Return each line of the listing that has the word "right" in it.

# [Task input]
++++++++

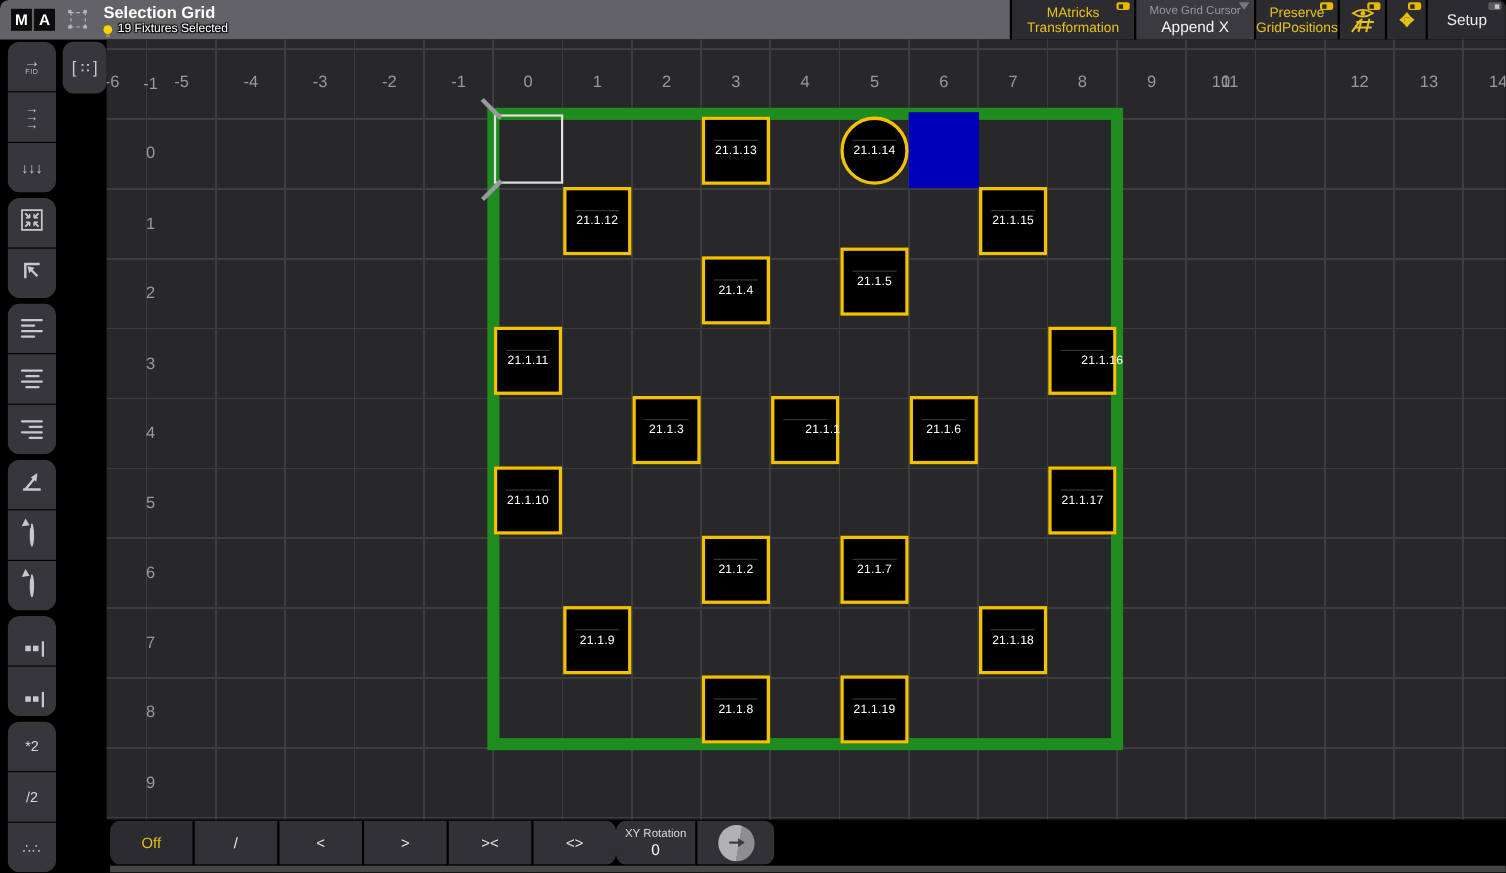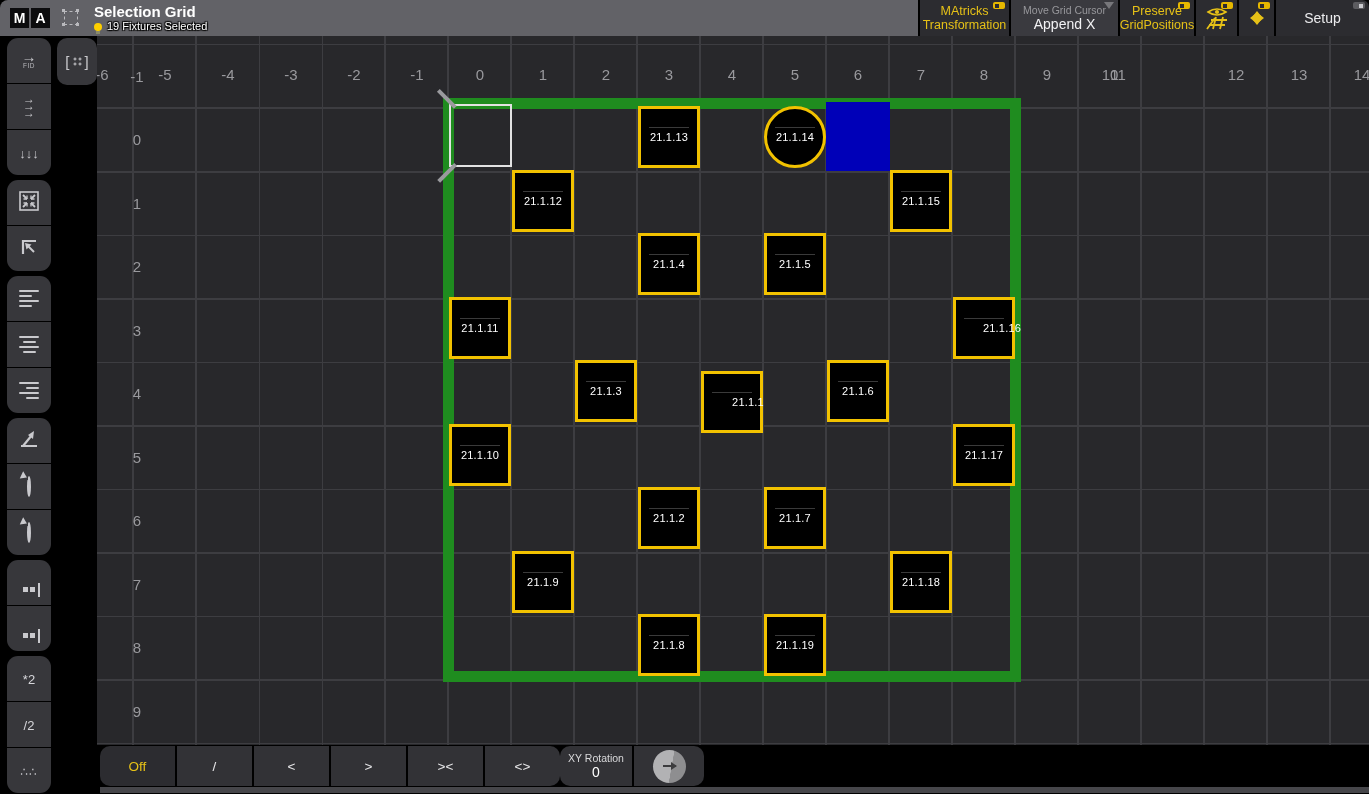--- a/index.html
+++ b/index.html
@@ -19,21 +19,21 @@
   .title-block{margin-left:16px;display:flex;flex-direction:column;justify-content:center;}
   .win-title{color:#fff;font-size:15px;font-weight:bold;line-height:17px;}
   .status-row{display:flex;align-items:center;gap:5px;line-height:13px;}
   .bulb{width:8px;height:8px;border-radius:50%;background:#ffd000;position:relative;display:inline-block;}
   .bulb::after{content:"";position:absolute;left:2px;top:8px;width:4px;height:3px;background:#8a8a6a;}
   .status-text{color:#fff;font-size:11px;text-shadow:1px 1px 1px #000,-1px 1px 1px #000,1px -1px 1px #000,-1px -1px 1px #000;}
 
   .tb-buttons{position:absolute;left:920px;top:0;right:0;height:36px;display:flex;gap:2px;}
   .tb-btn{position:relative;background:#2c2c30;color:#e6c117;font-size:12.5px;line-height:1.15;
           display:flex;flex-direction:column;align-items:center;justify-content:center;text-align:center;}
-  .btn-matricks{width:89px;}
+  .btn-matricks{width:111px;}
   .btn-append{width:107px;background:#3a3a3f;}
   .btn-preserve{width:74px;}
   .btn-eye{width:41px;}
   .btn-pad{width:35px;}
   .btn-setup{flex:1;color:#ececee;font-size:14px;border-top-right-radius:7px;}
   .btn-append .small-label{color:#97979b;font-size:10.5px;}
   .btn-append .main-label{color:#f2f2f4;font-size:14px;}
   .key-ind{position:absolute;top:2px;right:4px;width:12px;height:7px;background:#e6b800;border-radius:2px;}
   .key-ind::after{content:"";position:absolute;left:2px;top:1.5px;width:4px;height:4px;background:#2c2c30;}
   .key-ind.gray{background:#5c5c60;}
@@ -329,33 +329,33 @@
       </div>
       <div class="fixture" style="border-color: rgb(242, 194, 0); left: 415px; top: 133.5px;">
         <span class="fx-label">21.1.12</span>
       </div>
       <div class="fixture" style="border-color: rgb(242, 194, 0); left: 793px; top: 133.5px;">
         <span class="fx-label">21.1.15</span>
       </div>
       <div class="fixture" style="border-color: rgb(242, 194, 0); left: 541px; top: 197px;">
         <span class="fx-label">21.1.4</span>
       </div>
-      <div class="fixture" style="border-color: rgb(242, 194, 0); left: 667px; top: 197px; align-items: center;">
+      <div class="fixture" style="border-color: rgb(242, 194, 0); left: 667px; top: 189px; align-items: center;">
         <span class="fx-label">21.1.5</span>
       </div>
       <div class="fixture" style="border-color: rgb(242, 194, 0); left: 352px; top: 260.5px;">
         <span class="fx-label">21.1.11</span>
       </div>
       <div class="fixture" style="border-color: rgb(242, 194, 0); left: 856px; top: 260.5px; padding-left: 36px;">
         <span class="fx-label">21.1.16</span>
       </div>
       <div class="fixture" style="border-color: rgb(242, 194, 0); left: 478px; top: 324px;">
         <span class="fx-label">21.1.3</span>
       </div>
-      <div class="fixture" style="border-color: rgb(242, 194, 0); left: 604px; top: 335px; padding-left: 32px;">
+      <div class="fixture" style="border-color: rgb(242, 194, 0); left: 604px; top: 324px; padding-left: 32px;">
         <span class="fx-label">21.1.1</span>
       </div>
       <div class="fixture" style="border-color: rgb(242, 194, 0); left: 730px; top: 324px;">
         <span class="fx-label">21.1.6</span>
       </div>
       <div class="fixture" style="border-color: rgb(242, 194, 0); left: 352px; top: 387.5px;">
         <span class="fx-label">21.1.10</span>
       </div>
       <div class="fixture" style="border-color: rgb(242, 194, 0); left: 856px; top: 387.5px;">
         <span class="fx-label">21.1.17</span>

++++++++

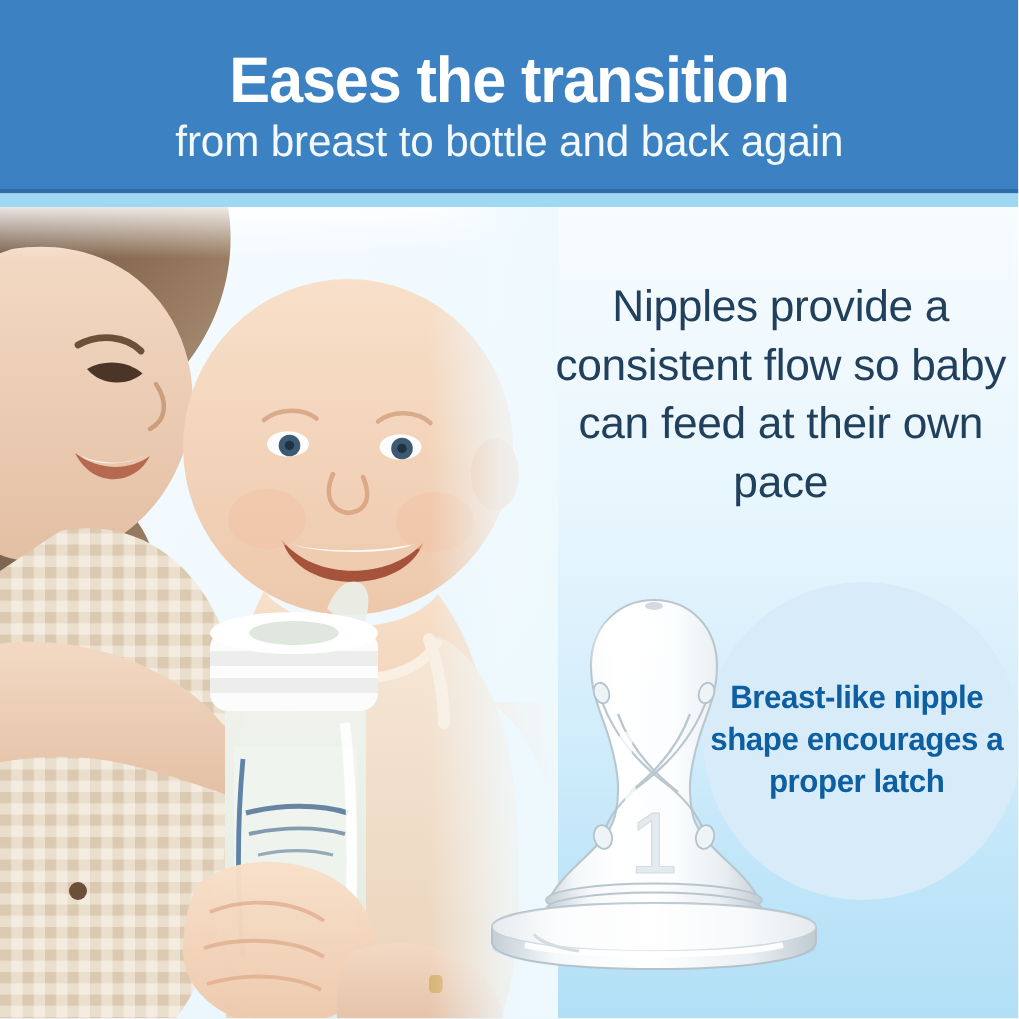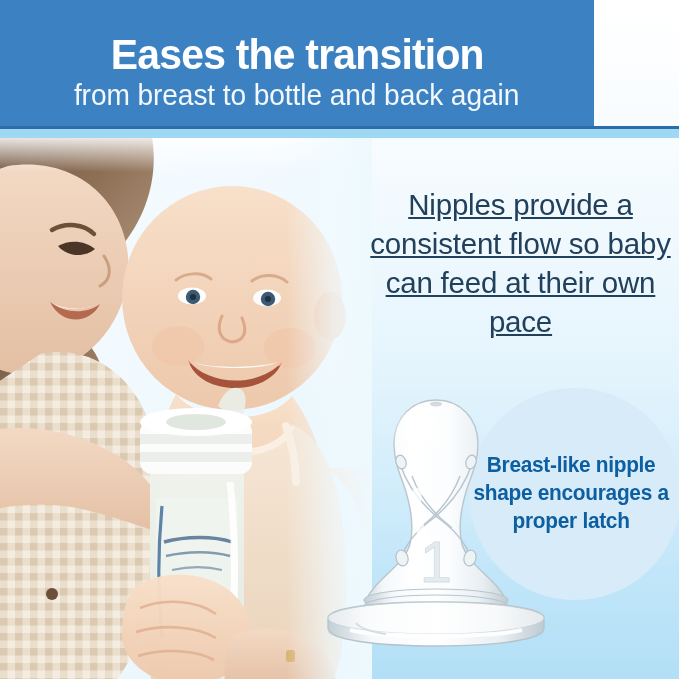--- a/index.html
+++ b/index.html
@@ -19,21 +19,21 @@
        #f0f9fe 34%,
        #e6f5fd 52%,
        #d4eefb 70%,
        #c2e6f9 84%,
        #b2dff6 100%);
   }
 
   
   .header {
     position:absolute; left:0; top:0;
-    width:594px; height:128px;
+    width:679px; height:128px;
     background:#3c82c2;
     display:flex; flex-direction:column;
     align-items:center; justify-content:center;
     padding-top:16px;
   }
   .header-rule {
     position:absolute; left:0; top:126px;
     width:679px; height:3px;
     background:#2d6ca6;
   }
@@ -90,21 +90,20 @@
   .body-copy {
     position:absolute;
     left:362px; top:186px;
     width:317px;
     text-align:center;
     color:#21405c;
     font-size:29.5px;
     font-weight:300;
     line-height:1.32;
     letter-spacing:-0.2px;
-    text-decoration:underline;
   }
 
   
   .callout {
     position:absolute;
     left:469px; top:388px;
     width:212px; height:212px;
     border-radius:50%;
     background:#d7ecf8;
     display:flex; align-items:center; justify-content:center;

++++++++

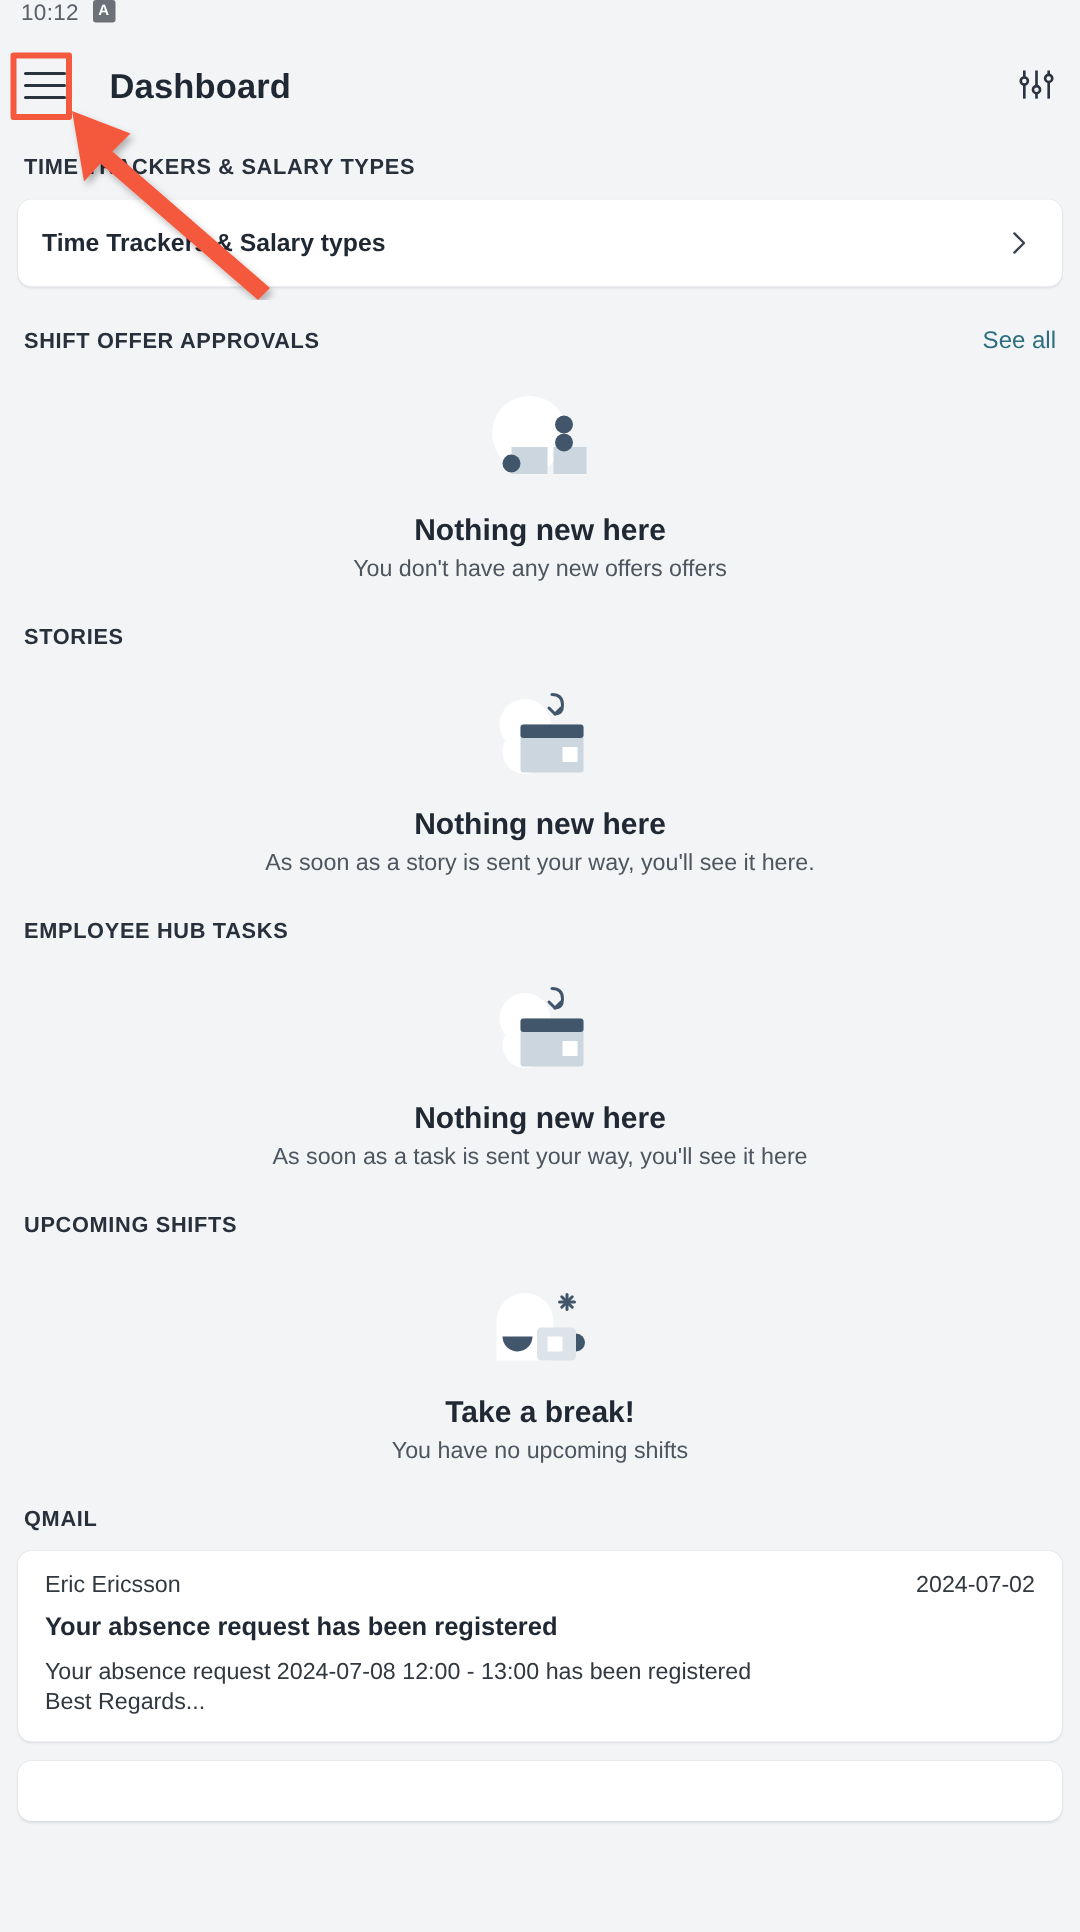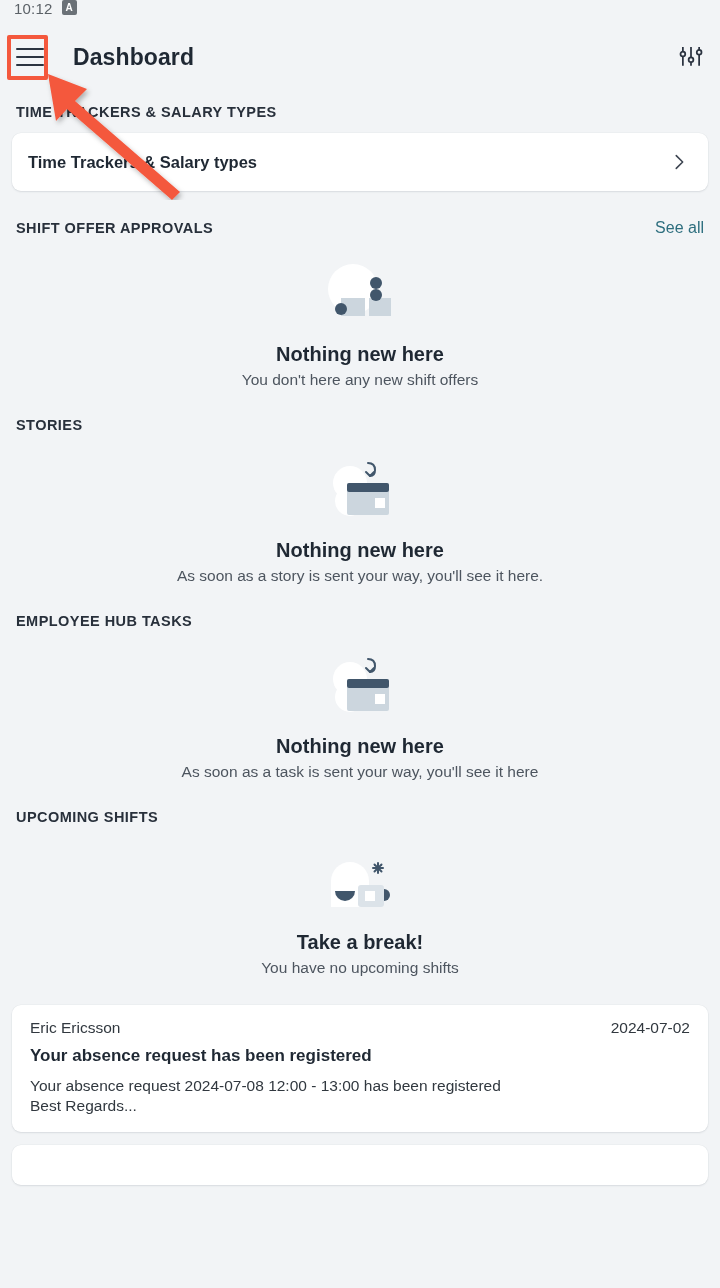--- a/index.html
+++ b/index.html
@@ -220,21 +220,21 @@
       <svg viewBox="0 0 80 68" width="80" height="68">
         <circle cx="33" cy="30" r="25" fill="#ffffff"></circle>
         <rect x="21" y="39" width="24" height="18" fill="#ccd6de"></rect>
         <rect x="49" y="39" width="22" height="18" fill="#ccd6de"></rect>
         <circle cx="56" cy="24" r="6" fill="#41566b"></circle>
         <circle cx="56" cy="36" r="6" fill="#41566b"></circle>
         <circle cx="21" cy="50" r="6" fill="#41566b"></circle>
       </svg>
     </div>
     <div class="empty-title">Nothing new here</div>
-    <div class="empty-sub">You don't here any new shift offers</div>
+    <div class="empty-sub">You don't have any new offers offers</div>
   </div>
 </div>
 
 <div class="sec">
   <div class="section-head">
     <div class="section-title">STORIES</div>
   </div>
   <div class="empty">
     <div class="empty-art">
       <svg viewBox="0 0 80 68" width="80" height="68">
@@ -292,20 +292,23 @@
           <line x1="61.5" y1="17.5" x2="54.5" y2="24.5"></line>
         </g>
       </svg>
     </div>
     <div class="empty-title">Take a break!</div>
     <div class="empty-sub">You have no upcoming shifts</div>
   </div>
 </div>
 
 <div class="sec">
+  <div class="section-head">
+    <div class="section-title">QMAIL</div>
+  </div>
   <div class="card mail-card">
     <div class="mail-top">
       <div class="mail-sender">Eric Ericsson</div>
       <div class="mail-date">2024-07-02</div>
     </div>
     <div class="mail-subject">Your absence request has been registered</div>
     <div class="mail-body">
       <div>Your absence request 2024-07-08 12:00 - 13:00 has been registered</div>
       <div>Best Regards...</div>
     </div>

++++++++

# [Exercise response]
   .tb-buttons{position:absolute;left:920px;top:0;right:0;height:36px;display:flex;gap:2px;}
   .btn-setup{flex:1;color:#ececee;font-size:14px;border-top-right-radius:7px;}
   .key-ind{position:absolute;top:2px;right:4px;width:12px;height:7px;background:#e6b800;border-radius:2px;}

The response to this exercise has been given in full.